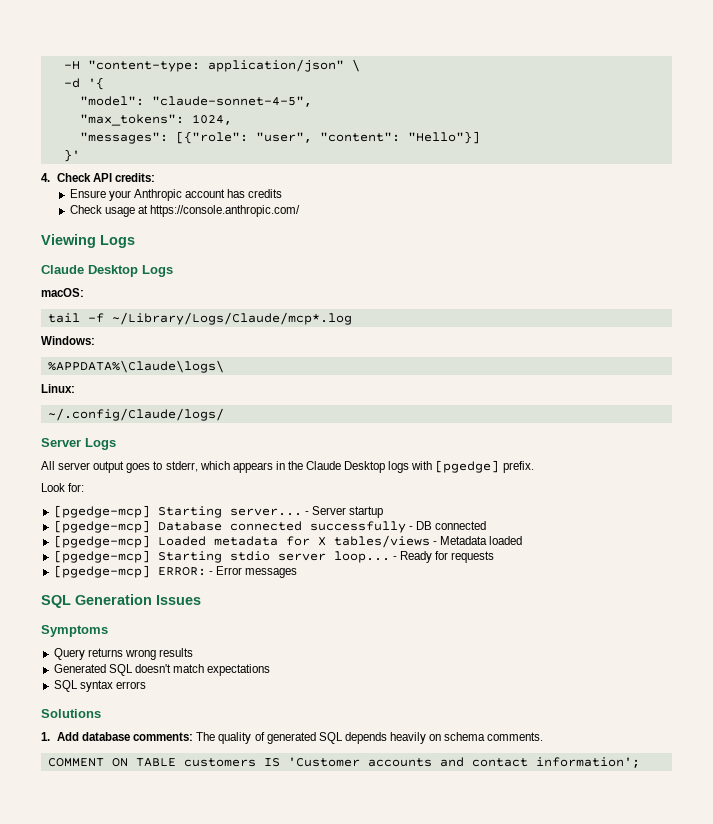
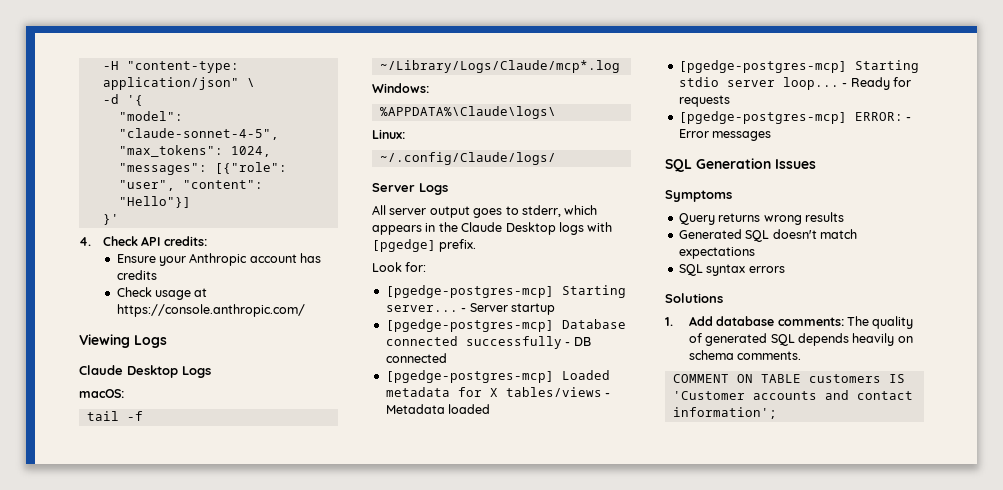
- [pgedge-mcp] Starting server...
+ [pgedge-postgres-mcp] Starting server...
- [pgedge-mcp] Database connected successfully - DB connected
+ [pgedge-postgres-mcp] Database connected successfully - DB connected
- [pgedge-mcp] Loaded metadata for X tables/views - Metadata loaded
+ [pgedge-postgres-mcp] Loaded metadata for X tables/views - Metadata loaded
- [pgedge-mcp] Starting stdio server loop...
+ [pgedge-postgres-mcp] Starting stdio server loop...
- [pgedge-mcp] ERROR: - Error messages
+ [pgedge-postgres-mcp] ERROR: - Error messages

> _TASK GOAL_:
I need every line from the material that contains the word "Database".

> _SOLVED EXERCISE_:
- [pgedge-mcp] Database connected successfully - DB connected
+ [pgedge-postgres-mcp] Database connected successfully - DB connected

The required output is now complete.